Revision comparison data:
_____

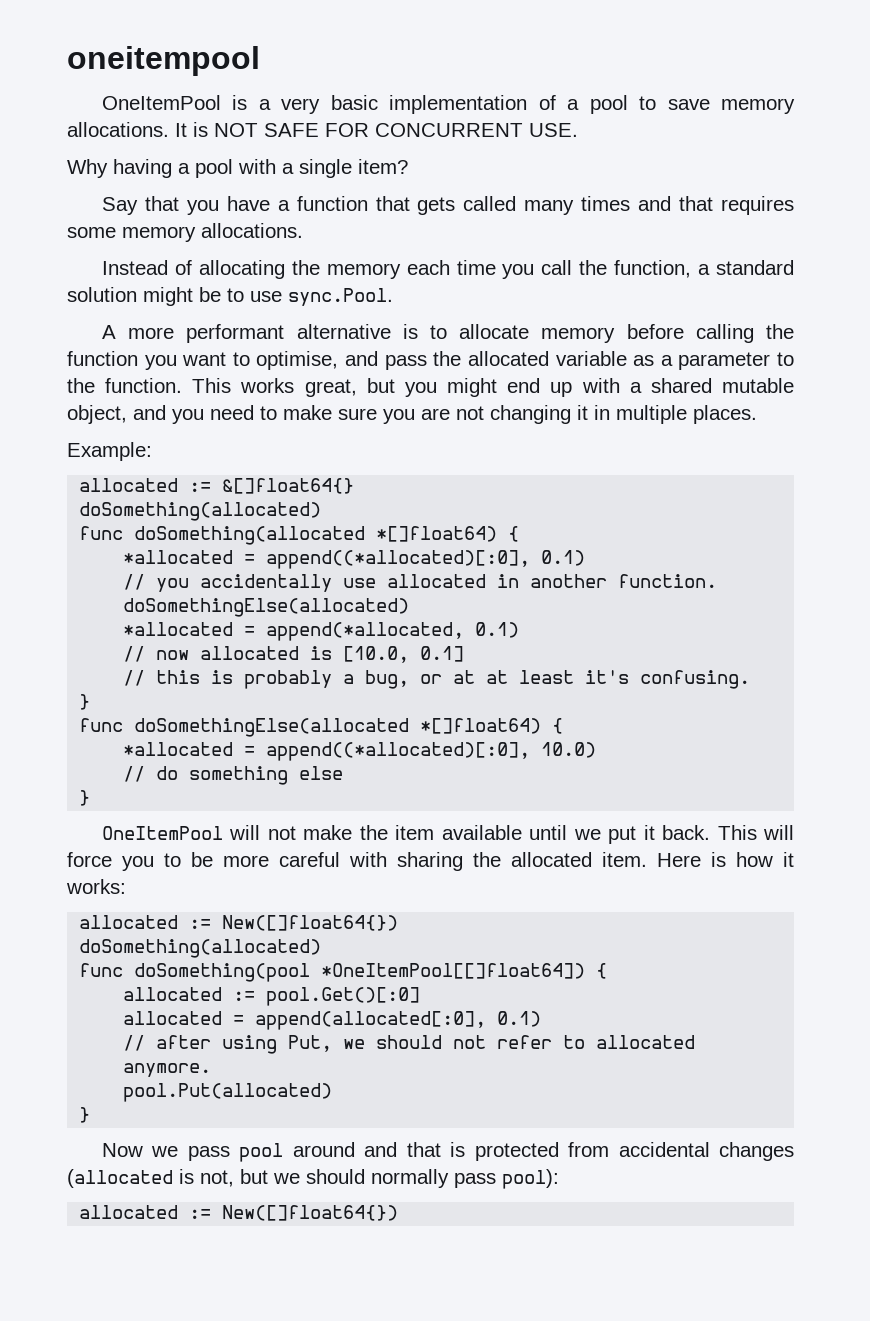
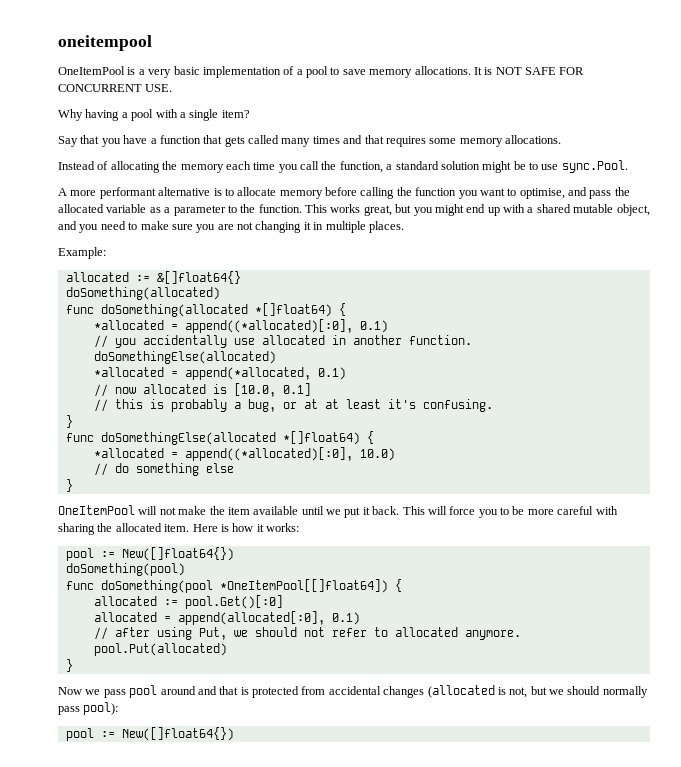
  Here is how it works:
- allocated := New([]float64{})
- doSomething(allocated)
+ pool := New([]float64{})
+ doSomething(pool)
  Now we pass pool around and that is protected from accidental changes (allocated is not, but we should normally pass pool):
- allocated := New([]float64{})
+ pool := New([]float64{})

_____

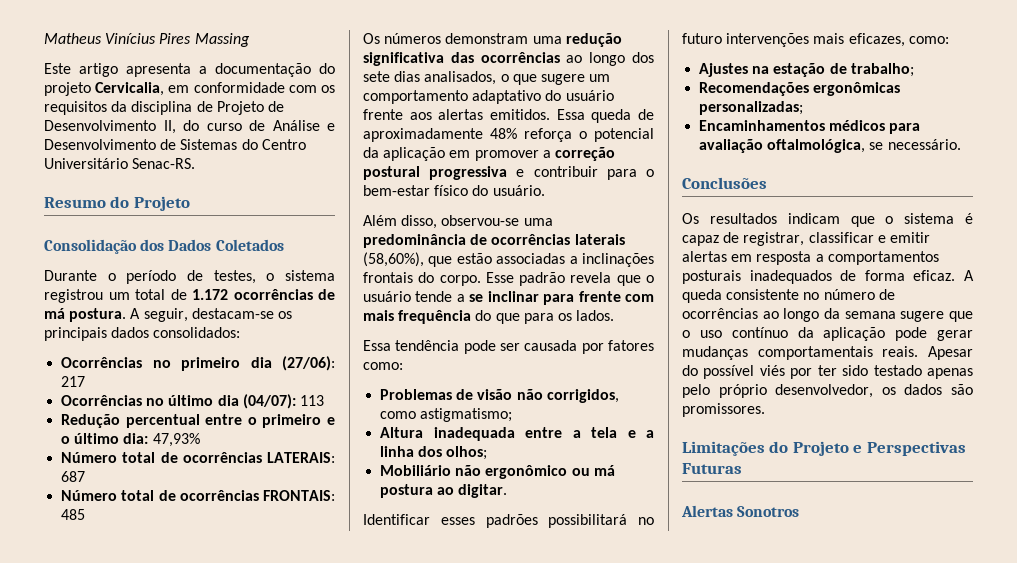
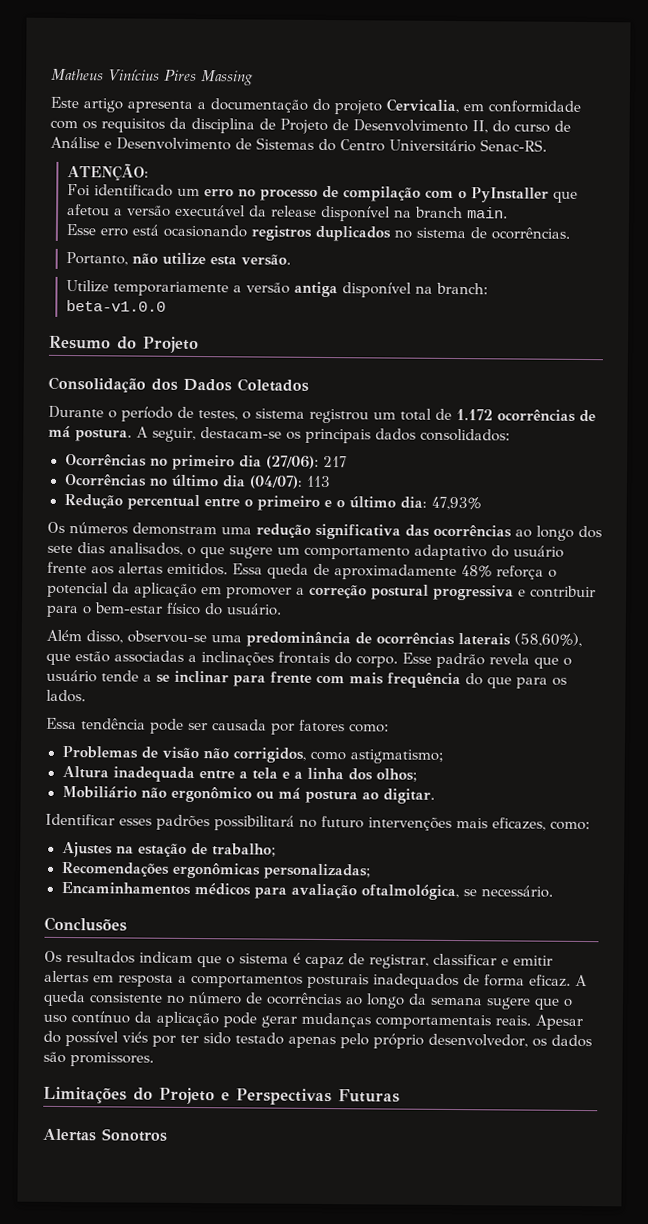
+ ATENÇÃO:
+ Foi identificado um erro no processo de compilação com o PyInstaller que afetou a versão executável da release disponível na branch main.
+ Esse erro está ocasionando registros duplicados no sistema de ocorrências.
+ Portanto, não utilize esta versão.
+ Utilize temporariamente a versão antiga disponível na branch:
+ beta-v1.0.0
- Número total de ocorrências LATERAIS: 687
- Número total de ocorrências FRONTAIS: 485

_____

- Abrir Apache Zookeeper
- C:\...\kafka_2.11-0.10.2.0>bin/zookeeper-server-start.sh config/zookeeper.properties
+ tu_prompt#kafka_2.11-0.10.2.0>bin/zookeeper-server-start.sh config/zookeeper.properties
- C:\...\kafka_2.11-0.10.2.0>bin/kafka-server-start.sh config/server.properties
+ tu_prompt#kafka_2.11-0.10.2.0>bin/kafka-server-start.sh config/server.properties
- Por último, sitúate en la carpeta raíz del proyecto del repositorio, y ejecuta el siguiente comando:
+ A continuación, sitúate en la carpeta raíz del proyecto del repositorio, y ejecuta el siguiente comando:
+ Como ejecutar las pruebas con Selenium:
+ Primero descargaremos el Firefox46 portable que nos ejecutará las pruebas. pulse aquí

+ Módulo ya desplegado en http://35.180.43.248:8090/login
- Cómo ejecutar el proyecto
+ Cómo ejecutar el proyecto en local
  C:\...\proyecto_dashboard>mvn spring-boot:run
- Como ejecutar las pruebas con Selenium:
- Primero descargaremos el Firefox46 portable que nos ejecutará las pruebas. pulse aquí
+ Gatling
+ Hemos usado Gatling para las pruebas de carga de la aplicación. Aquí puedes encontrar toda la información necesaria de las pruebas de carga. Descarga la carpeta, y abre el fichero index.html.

_____

● **WHAT THIS TASK INVOLVES**:
Tell how many lines of the records above hold "erro", giving the number and nothing else.

● **TASK SOLUTION**:
2